According to Philip Kottler’s book Marketing Management, not all brand differences are meaningful or worthwhile. Kottler uses the Westin Singapore’s ad that it is “the world’s tallest hotel.” Is this relevant to most guests? After the September 11, 2001 attacks, height could actually have been a disadvantage. How does one determine what positioning strategy to utilize? Kottler reviews seven areas (I included examples from hospitality for each area):
- Attribute positioning
- Size, number of years in business, etc.
- Benefit positioning
- Fantasy experience at various theme parks
- Use positioning
- An airport markets a 15 minute massage for a traveler on the go
- User positioning
- Magic Mountain as a theme park for “thrill-seekers”
- Competitor positioning
- We’re better than a regular hotel because we have all suites and a free breakfast
- Product category positioning
- Use of the word resort hotel can create an image of a full-service lodging environment
- Quality or price positioning
- Best value claim
In the case of any company in our industry, it is paramount to create a grid of qualities comparing our businesses with the competition. For hotels, I like to rank location, brand, restaurant, lounge, meeting space, amenity package, ambience, cleanliness, design, website, use of social media, etc. I like to apply certain “weighting” of the results such as a higher weight or importance for location and brand than for the cocktail lounge or restaurant. When the differences in attributes are apparent, then one may select certain differences to promote via communications strategy. Naturally, these attributes must be evaluated as the product goes through its natural life cycle.
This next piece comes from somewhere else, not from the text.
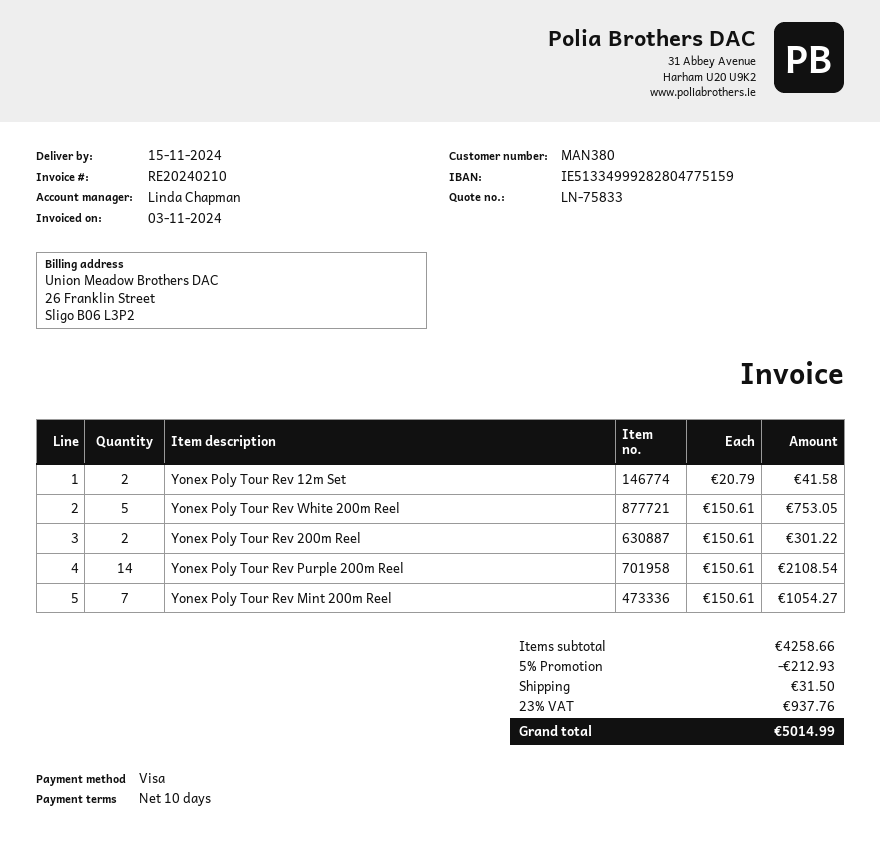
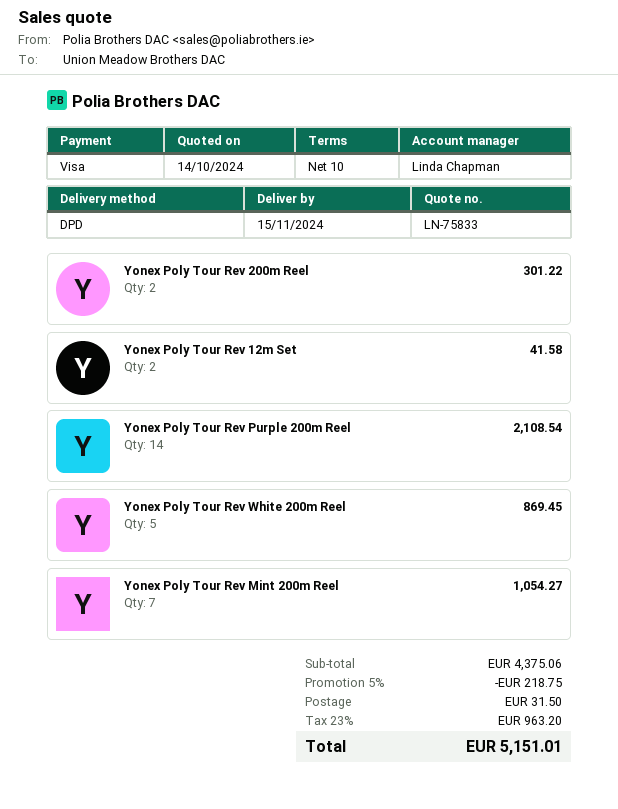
Yonex Poly Tour Rev White 200m Reel: 5 for 753.05 -> 5 for 869.45
subtotal: 4258.66 -> 4375.06
discount: 5% = 212.93 -> 5% = 218.75
tax: 23% = 937.76 -> 23% = 963.20
total: 5014.99 -> 5151.01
Each product type has a different “ramp-up” period. A limited-service hotel will hit full stride faster than a full-service hotel in like or similar circumstances. Different circumstances, such as a recession or a weak current market due to over supply will have impact as will the appearance of too many products under the same brand or marketing umbrella. Each stage in the product life cycle – introduction, growth, maturity and decline – has a different strategy requirement according to Kottler.
The following grid explains his strategy for product, price, distribution, advertising and sales promotion:
|Strategies||Introductory Phase||Growth Phase||Maturity Phase||Decline Phase|
|Product||Offer a basic product||Product extensions||Diversify brands||Phase out weak models|
|Price||Charge cost plus||Penetrate market||Match competitors||Cut price|
|Distribution||Build distribution||Intensify distribution||More intensity||Phase out unprofitable outlets|
|Advertising||Build awareness (among early adopters)||Build awareness (among mass market)||Stress brand differences||Retain loyal only|
|Sales||Heavy promo (entice trial)||Reduce promo||Encourage brand switching||Minimum promo|
What are the dynamics of hospitality industry competition? Looking at the airlines, it is obvious that meal quality does not appear to be on the “radar screen” (pardon the pun) of corporate decisions. However, the hotel industry has gone through a major change whereby suite hotels that include breakfast and a light dinner have a competitive advantage. What other strategies can we employ? Team up with golf courses, rental car firms, spas, tennis clubs, etc.
Operational enhancement initiatives and cost containment strategies are critical. These efforts may include short-term measures such as staff layoffs or schedule reductions. Long-term solutions such as revenue management, inventory control, purchasing systems and improved service standards are always helpful in profit improvement initiatives.
What’s the bottom line on strategy? If executed well, strategy can provide for strong market share in the hospitality industry. It’s required in today’s competitive environment. Many hospitality businesses already have the foundation for a sound strategy. All of us can improve by executing a well thought-out plan.